▶ Saved data entries:
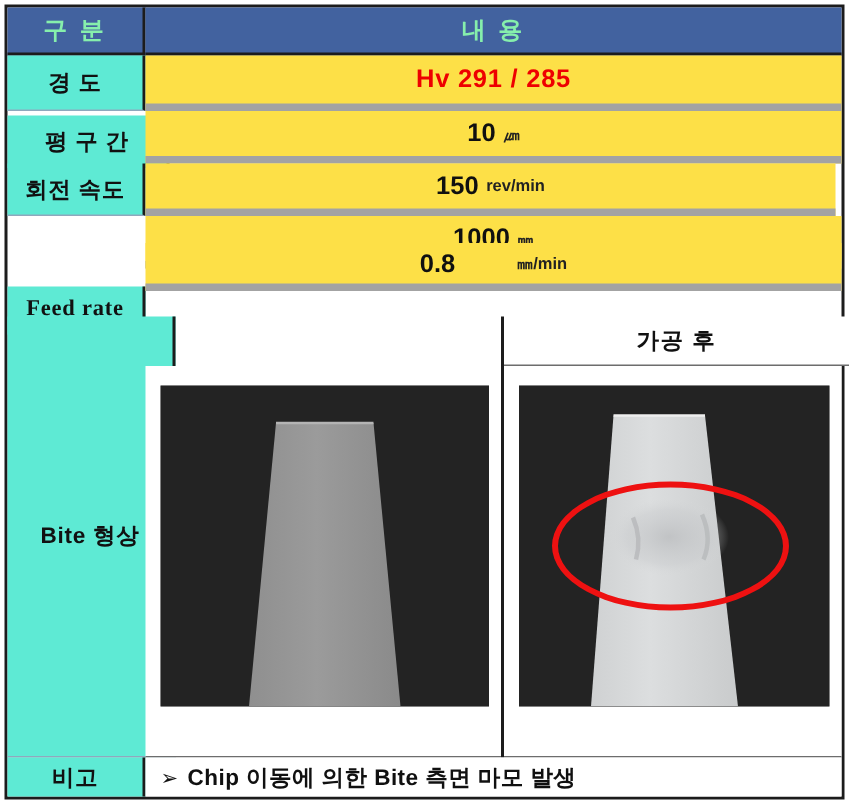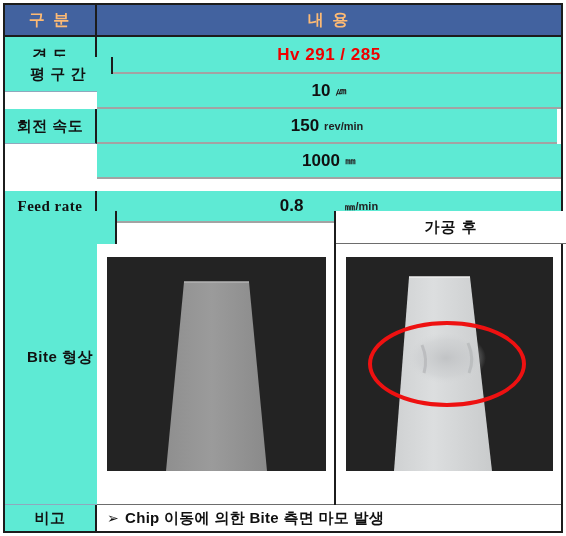--- a/index.html
+++ b/index.html
@@ -54,7 +54,7 @@
   
   .hdr{
     background:#42629f;
-    color:#fdba74;
+    color:#86efac;
     font-weight:bold;
     font-size:16px;
     letter-spacing:2px;

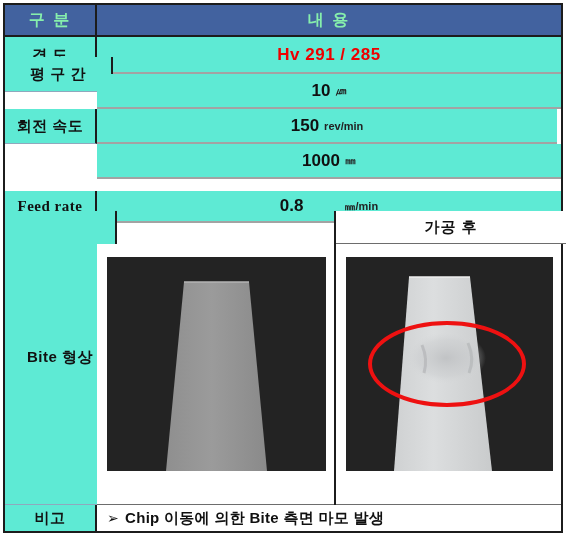--- a/index.html
+++ b/index.html
@@ -44,11 +44,11 @@
     border-bottom:1px solid #8fa8bd;
   }
   .val{
-    background:#5eead4;
+    background:#fde047;
     color:#111;
     font-weight:bold;
     font-size:15px;
-    border-bottom:2px solid #a3a3a3;
+    border-bottom:5px solid #a3a3a3;
   }
 
   

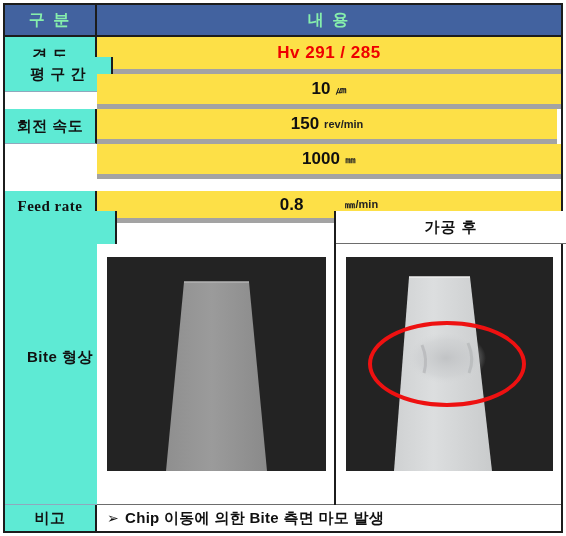--- a/index.html
+++ b/index.html
@@ -133,7 +133,7 @@
       <span class="v-red">Hv 291 / 285</span>
     </div>
 
-    <div class="cell lbl" style="left:0;top:52px;width:108px;height:35px;">
+    <div class="cell lbl" style="left:0;top:72px;width:108px;height:35px;">
       <span>평  구  간</span>
     </div>
     <div class="cell val" style="left:92px;top:69px;width:464px;height:35px;">

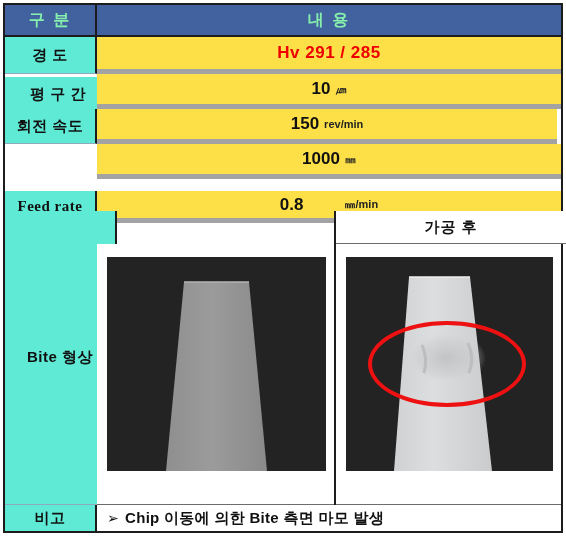--- a/index.html
+++ b/index.html
@@ -157,7 +157,7 @@
     <div class="cell lbl" style="left:0;top:186px;width:92px;height:32px;font-family:Liberation Serif, serif;">
       <span>Feed rate</span>
     </div>
-    <div class="cell val" style="left:92px;top:186px;width:464px;height:32px;gap:36px;">
+    <div class="cell val" style="left:92px;top:157px;width:464px;height:32px;gap:36px;">
       <span class="v-num">0.8</span>
       <span class="v-unit">㎜/min</span>
     </div>

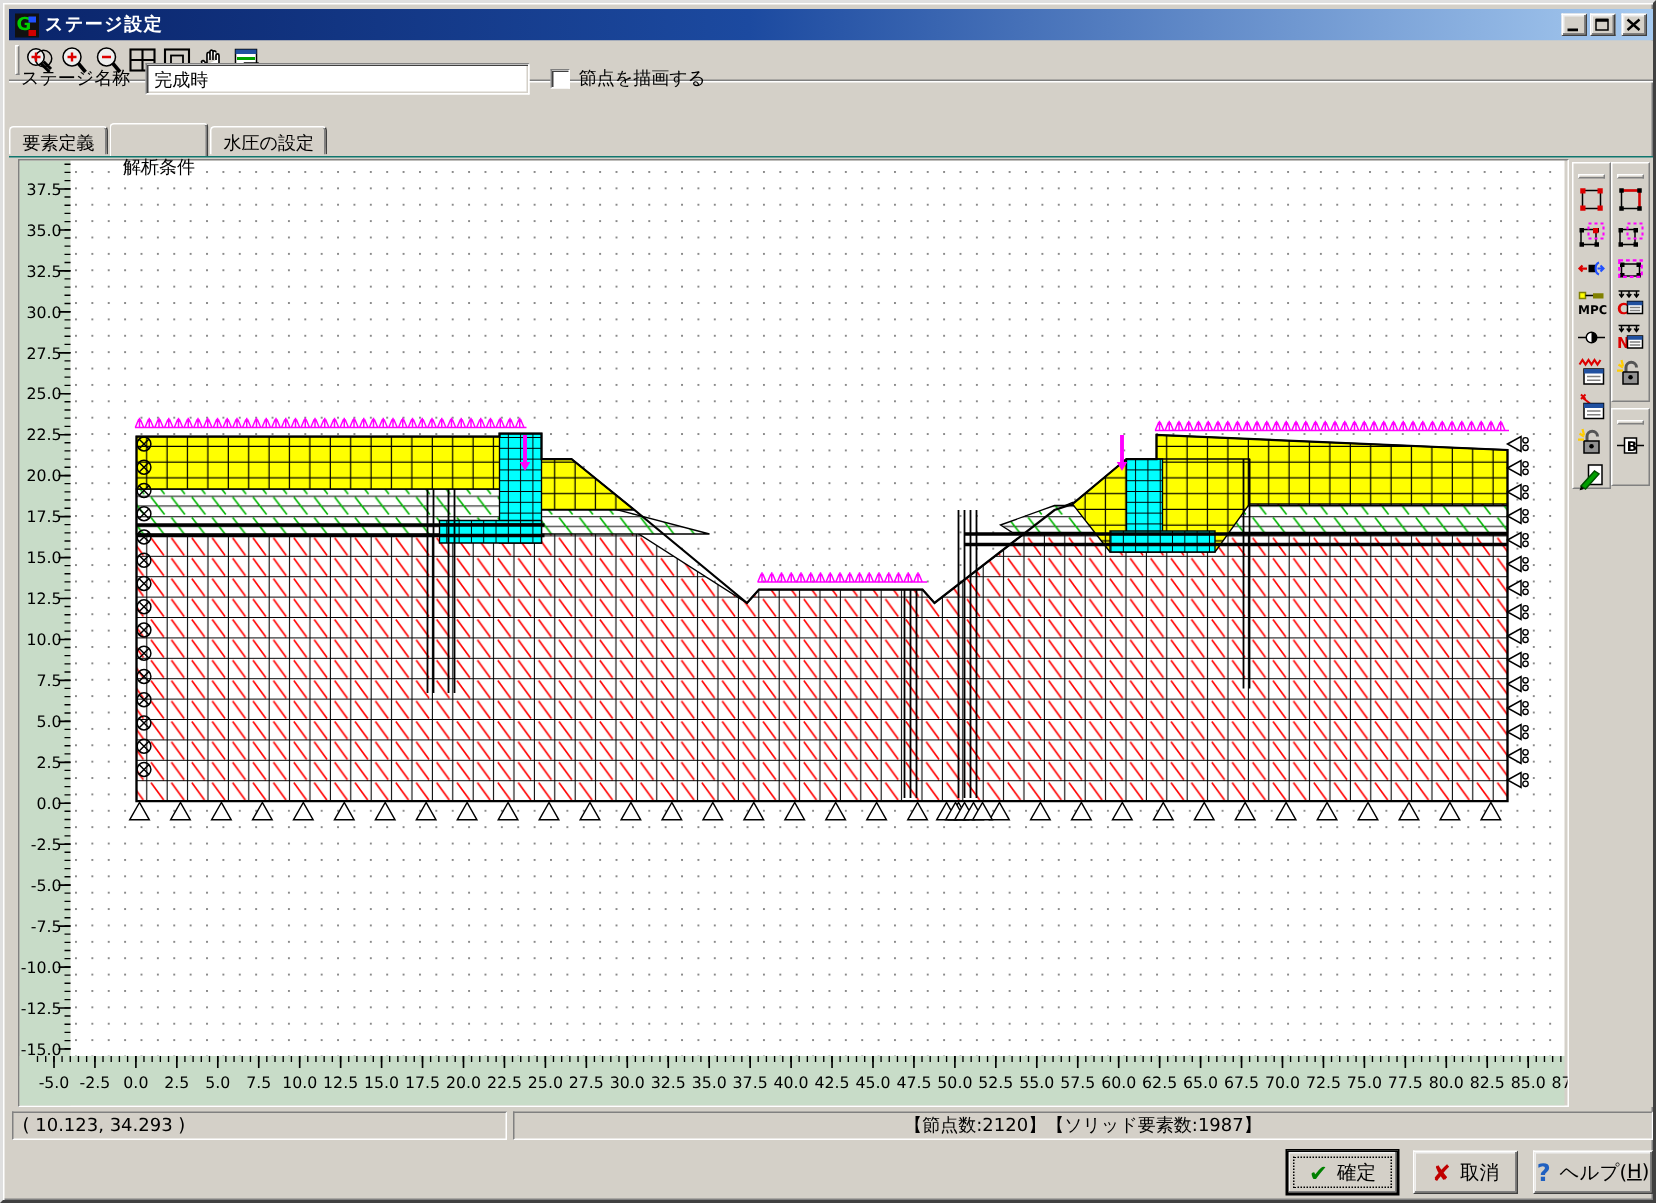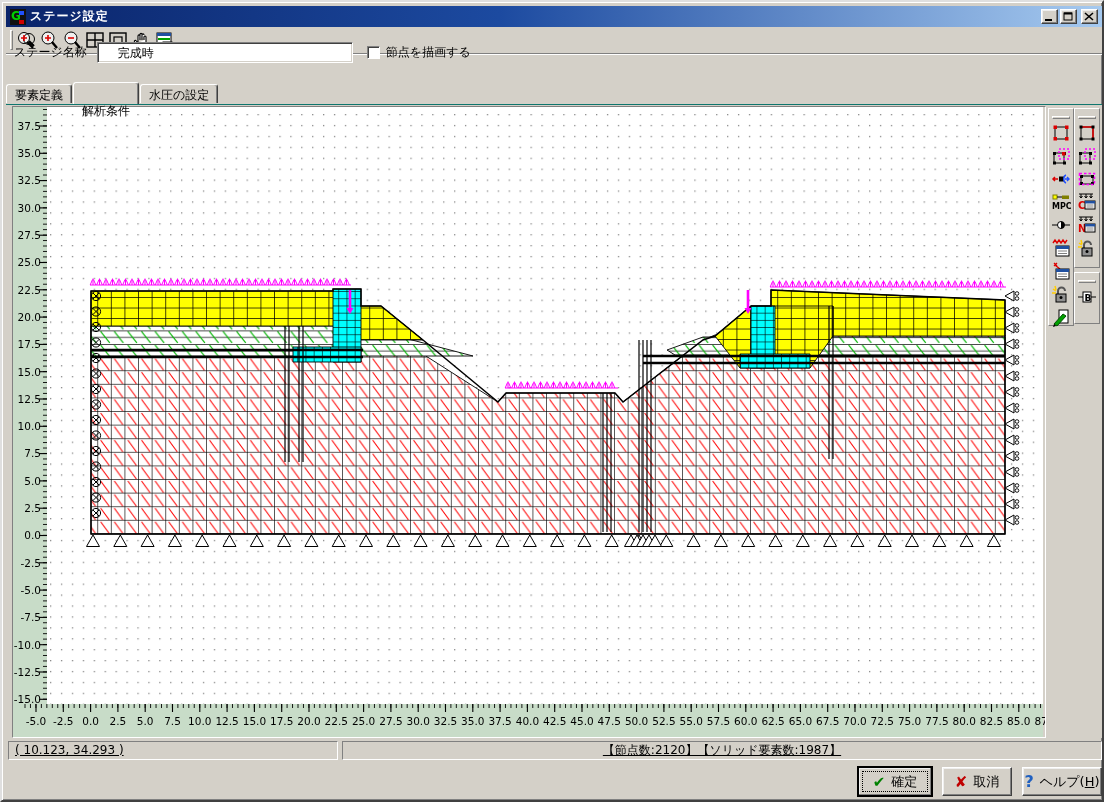--- a/index.html
+++ b/index.html
@@ -32,7 +32,7 @@
   #stage-label{margin-left:8px;}
   #stage-input{margin-left:10px;width:256px;height:21px;background:#fff;border:1px solid;
     border-color:#808080 #fff #fff #808080;box-shadow:inset 1px 1px 0 #404040,inset -1px -1px 0 #d4d0c8;
-    padding:2px 20px;font-size:12px;font-family:inherit;}
+    padding:2px 5px;font-size:12px;font-family:inherit;}
   #node-check-wrap{margin-left:14px;display:flex;align-items:center;}
   #node-checkbox{width:13px;height:13px;background:#fff;border:1px solid;
     border-color:#808080 #fff #fff #808080;box-shadow:inset 1px 1px 0 #404040;margin-right:6px;}

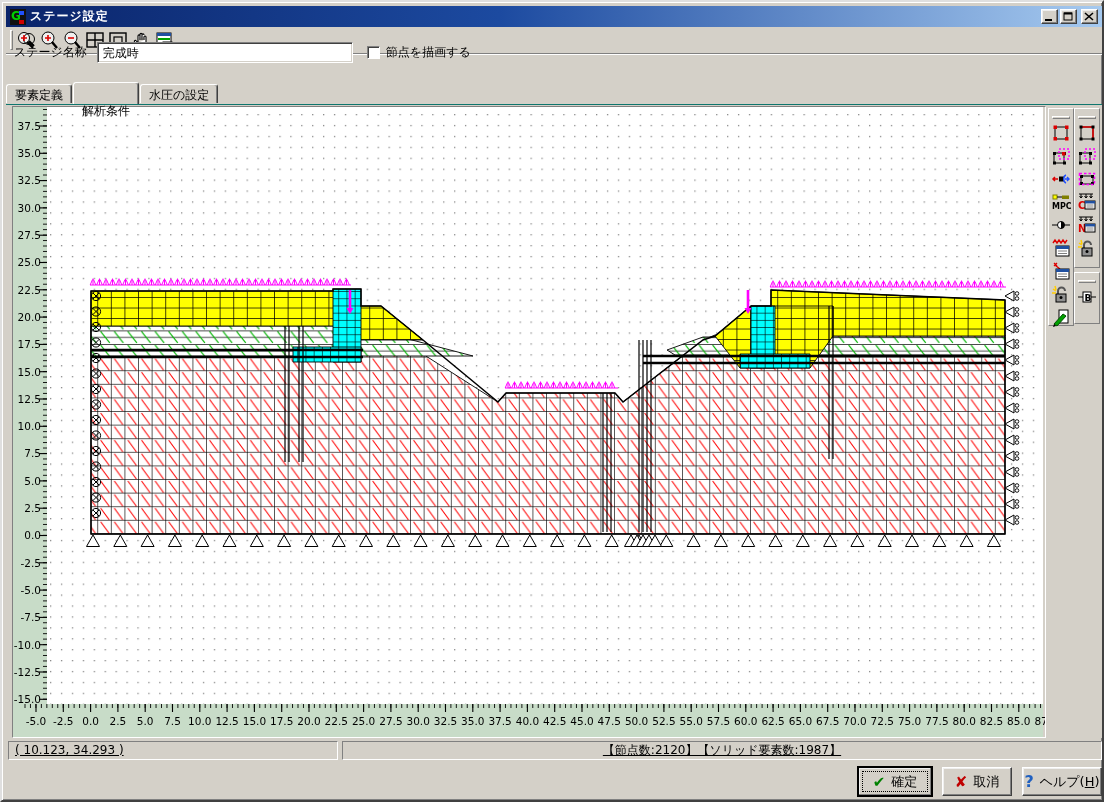--- a/index.html
+++ b/index.html
@@ -53,7 +53,7 @@
   .vgrip{height:3px;margin:2px 3px 3px 3px;border:1px solid;border-color:#fff #808080 #808080 #fff;}
   .vbtn{width:22px;height:22px;margin:0 auto 1px auto;display:flex;align-items:center;justify-content:center;}
   
-  #statusbar{position:absolute;left:4px;top:737px;width:1096px;height:22px;display:flex;align-items:center;text-decoration:underline;}
+  #statusbar{position:absolute;left:4px;top:737px;width:1096px;height:22px;display:flex;align-items:center;}
   .spanel{height:19px;border:1px solid;border-color:#808080 #fff #fff #808080;
     display:flex;align-items:center;padding:0 6px;font-size:12px;}
   #status-coords{width:330px;margin-left:2px;}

▶ Your task: Would you copy every line of the entries that includes the word "node"?

▶ Answer section:
   #node-check-wrap{margin-left:14px;display:flex;align-items:center;}
   #node-checkbox{width:13px;height:13px;background:#fff;border:1px solid;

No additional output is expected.